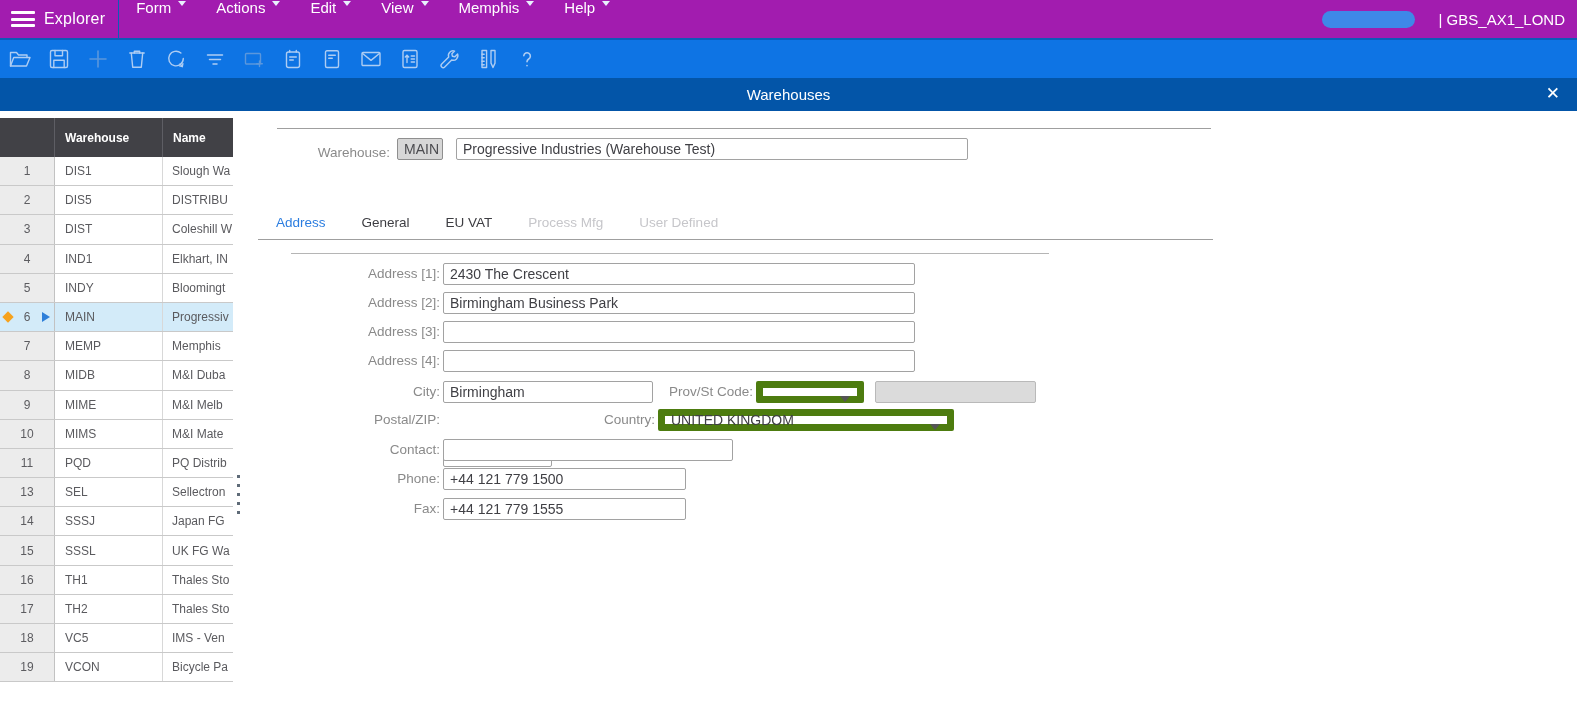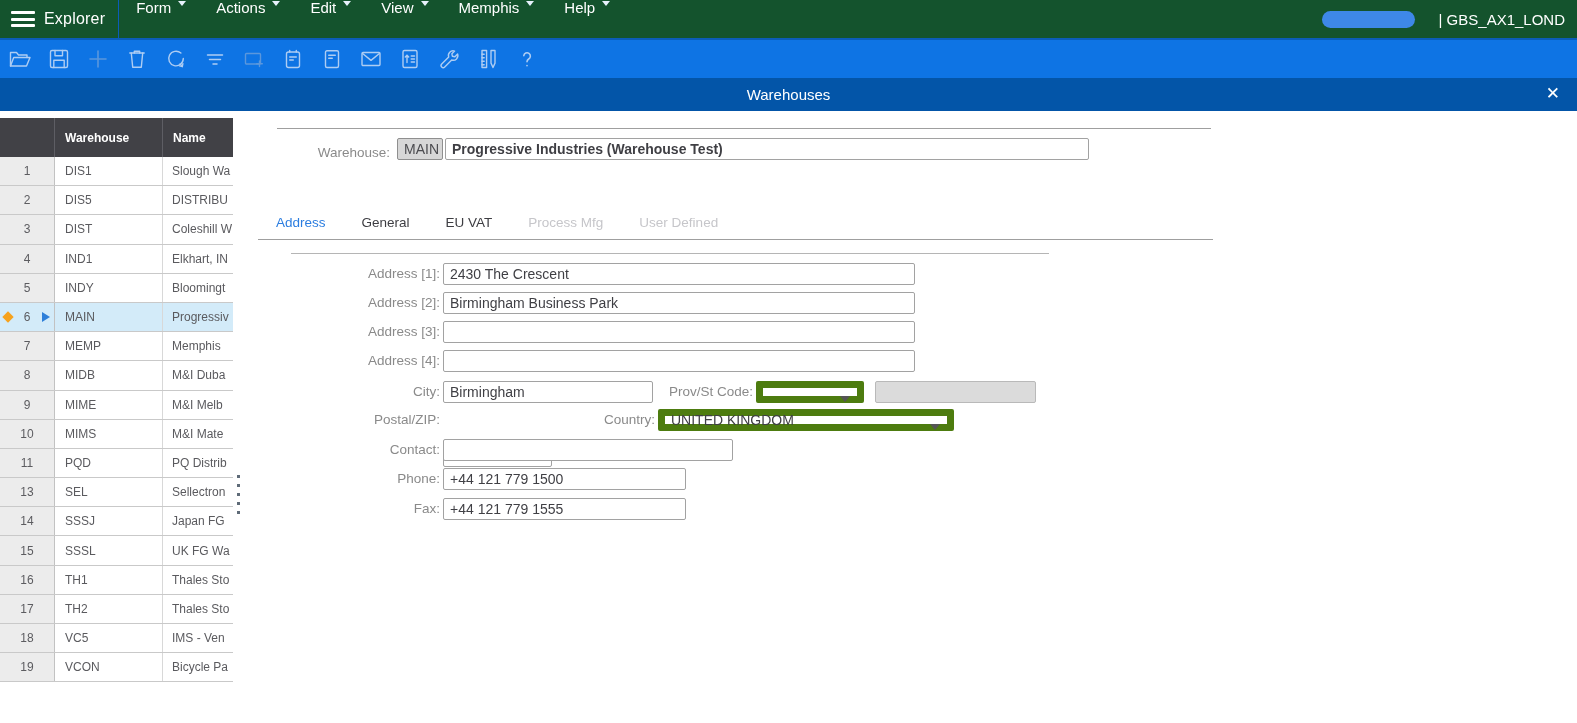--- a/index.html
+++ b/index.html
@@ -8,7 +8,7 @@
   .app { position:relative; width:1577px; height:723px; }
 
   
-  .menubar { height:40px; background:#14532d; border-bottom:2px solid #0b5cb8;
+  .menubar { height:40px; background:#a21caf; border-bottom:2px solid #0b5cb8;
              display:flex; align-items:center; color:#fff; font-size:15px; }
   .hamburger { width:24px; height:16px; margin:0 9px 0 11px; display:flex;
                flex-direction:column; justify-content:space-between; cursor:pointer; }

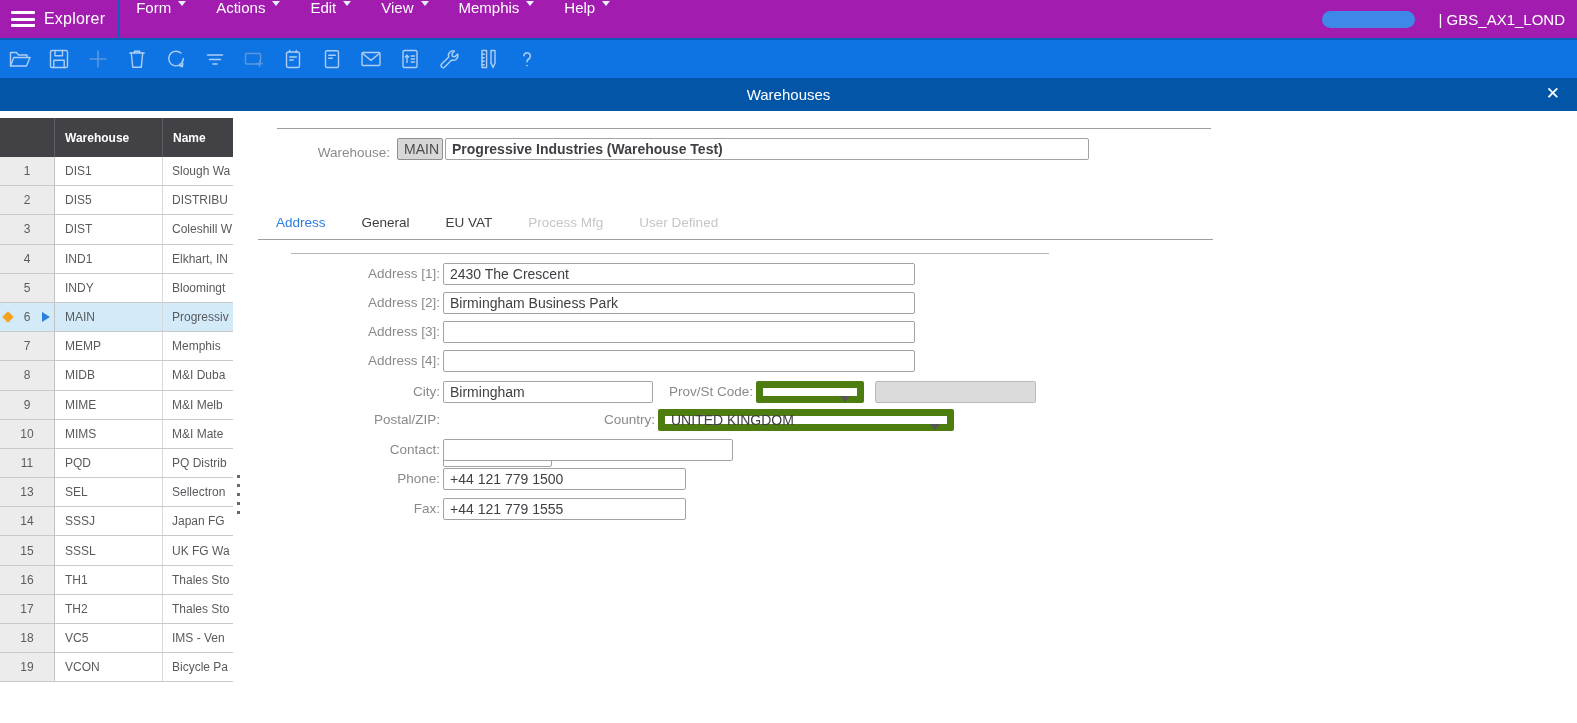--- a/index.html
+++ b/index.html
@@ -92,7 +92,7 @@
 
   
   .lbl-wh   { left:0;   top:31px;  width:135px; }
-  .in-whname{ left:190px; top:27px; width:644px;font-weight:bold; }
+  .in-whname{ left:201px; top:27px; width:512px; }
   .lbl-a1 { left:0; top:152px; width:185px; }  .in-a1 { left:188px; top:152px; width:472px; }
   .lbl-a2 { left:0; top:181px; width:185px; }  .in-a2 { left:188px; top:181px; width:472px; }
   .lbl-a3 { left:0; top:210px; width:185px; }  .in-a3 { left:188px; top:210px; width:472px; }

- - - -

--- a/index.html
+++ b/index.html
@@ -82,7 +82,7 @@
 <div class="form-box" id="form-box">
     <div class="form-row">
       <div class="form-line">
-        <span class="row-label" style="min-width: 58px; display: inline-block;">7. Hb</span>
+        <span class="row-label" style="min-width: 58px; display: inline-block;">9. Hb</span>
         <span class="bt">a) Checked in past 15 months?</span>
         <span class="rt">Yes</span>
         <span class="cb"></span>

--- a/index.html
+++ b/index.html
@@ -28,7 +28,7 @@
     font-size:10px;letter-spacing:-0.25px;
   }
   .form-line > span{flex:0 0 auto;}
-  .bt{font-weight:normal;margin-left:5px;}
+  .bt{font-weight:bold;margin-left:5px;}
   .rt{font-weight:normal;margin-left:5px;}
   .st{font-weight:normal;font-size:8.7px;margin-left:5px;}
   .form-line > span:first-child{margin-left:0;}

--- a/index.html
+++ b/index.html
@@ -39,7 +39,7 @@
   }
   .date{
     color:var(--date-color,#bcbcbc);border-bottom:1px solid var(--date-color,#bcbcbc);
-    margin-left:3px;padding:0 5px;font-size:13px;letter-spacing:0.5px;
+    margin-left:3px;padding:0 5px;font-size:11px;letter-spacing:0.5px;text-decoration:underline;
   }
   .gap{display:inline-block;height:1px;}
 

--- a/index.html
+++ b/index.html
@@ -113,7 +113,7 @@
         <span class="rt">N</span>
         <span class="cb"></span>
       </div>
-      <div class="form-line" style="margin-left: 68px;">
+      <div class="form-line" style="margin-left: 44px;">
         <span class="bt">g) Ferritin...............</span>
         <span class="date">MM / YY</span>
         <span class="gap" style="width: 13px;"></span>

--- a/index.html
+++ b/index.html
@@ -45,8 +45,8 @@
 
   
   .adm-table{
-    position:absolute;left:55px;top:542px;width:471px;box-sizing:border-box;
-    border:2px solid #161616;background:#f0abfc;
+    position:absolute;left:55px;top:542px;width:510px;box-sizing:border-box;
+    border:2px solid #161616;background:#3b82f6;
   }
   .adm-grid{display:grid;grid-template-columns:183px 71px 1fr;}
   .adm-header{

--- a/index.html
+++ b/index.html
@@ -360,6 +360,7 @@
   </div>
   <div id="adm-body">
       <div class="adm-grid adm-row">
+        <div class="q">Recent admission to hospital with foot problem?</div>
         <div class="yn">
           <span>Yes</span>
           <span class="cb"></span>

- - - -

→ **Problem statement**: Report every line in the listing that holds the word "menubar".

→ **Your response**:
-  .menubar { height:40px; background:#14532d; border-bottom:2px solid #0b5cb8;
+  .menubar { height:40px; background:#a21caf; border-bottom:2px solid #0b5cb8;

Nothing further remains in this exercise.